▶ **Records**
★ ★ ★ ★ ★ ★ ★

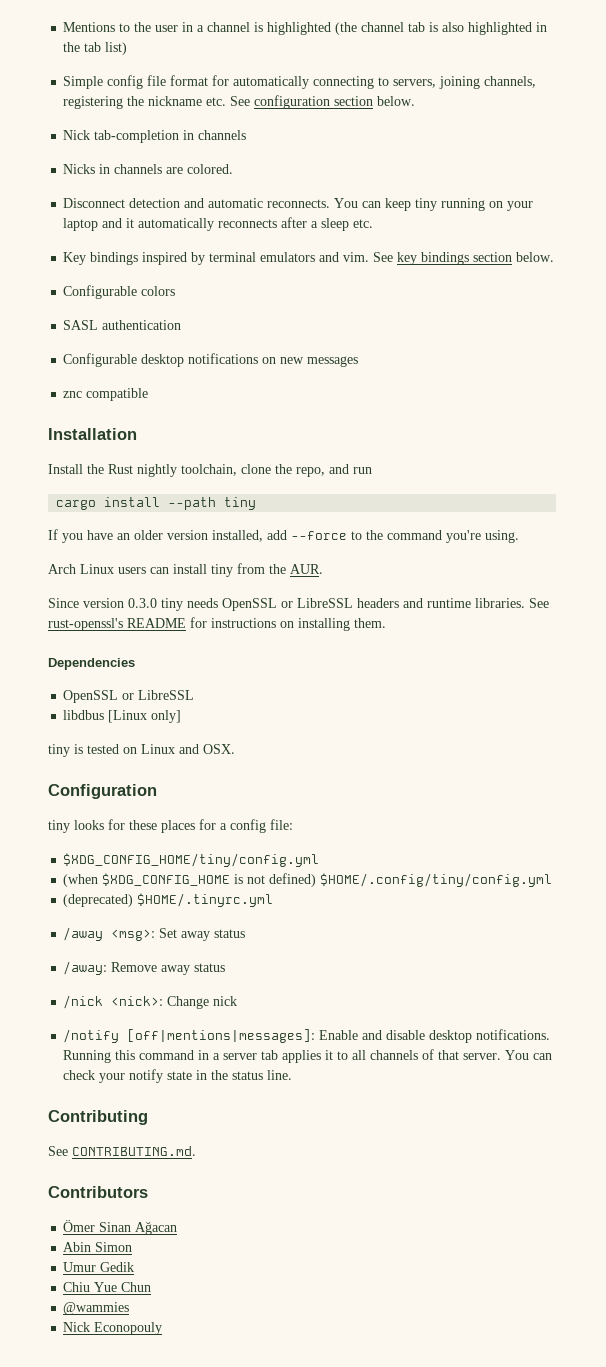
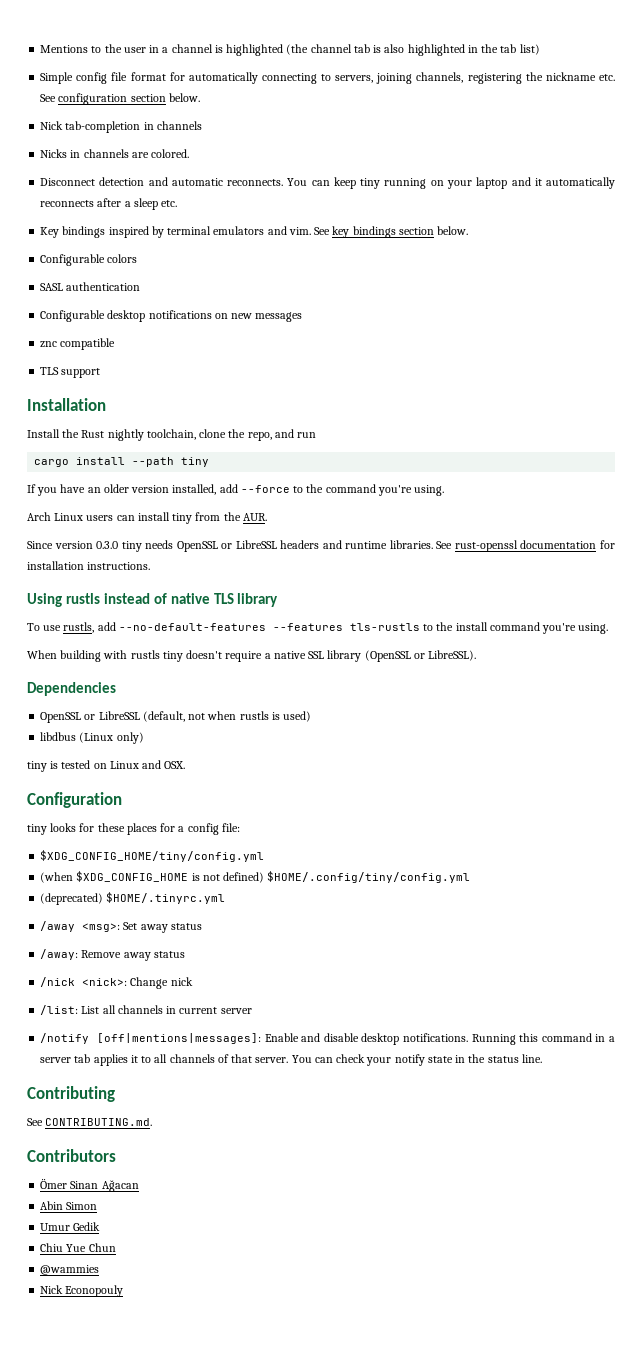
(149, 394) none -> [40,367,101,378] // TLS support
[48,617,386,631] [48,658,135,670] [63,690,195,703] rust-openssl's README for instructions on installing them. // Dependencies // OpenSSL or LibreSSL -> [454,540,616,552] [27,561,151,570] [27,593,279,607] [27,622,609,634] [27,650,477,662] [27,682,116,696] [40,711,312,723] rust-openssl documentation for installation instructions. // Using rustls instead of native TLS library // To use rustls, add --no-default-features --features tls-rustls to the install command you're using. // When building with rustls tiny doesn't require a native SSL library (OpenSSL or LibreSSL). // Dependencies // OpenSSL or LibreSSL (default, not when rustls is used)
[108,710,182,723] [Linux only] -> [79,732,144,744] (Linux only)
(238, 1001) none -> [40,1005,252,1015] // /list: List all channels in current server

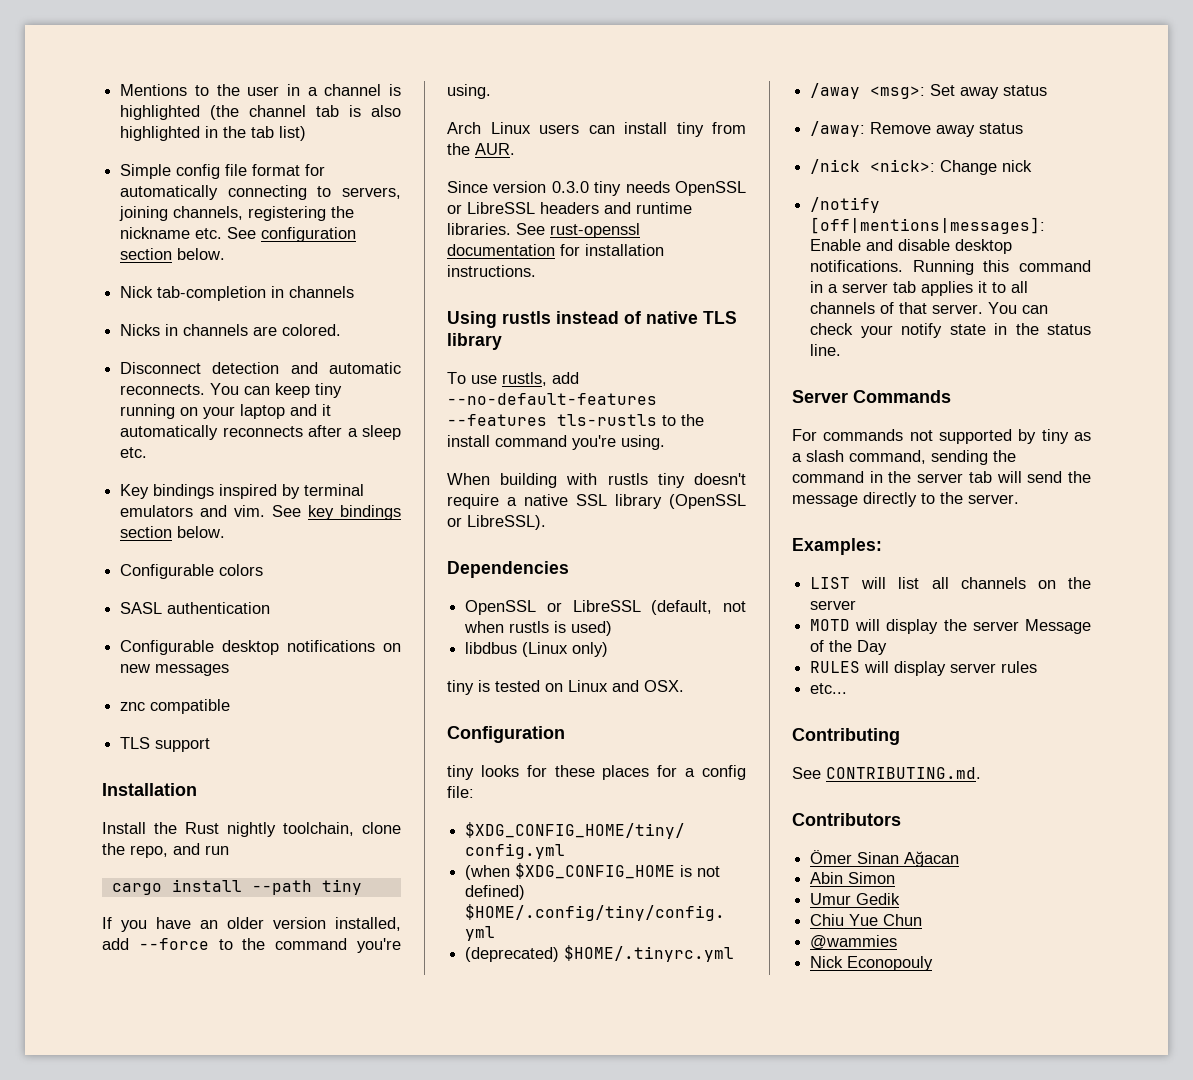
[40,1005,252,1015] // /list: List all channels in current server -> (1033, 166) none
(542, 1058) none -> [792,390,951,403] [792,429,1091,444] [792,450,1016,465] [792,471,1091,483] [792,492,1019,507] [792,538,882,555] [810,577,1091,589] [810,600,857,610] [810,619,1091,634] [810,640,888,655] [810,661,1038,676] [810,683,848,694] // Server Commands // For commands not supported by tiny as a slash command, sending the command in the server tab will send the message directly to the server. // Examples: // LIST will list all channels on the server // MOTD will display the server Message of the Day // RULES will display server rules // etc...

★ ★ ★ ★ ★ ★ ★

▶ **Activity**
When a line in the records above holds "tiny", that line is to be reported.

▶ **Output for this exercise**
[48,617,386,631] [48,658,135,670] [63,690,195,703] rust-openssl's README for instructions on installing them. // Dependencies // OpenSSL or LibreSSL -> [454,540,616,552] [27,561,151,570] [27,593,279,607] [27,622,609,634] [27,650,477,662] [27,682,116,696] [40,711,312,723] rust-openssl documentation for installation instructions. // Using rustls instead of native TLS library // To use rustls, add --no-default-features --features tls-rustls to the install command you're using. // When building with rustls tiny doesn't require a native SSL library (OpenSSL or LibreSSL). // Dependencies // OpenSSL or LibreSSL (default, not when rustls is used)
(542, 1058) none -> [792,390,951,403] [792,429,1091,444] [792,450,1016,465] [792,471,1091,483] [792,492,1019,507] [792,538,882,555] [810,577,1091,589] [810,600,857,610] [810,619,1091,634] [810,640,888,655] [810,661,1038,676] [810,683,848,694] // Server Commands // For commands not supported by tiny as a slash command, sending the command in the server tab will send the message directly to the server. // Examples: // LIST will list all channels on the server // MOTD will display the server Message of the Day // RULES will display server rules // etc...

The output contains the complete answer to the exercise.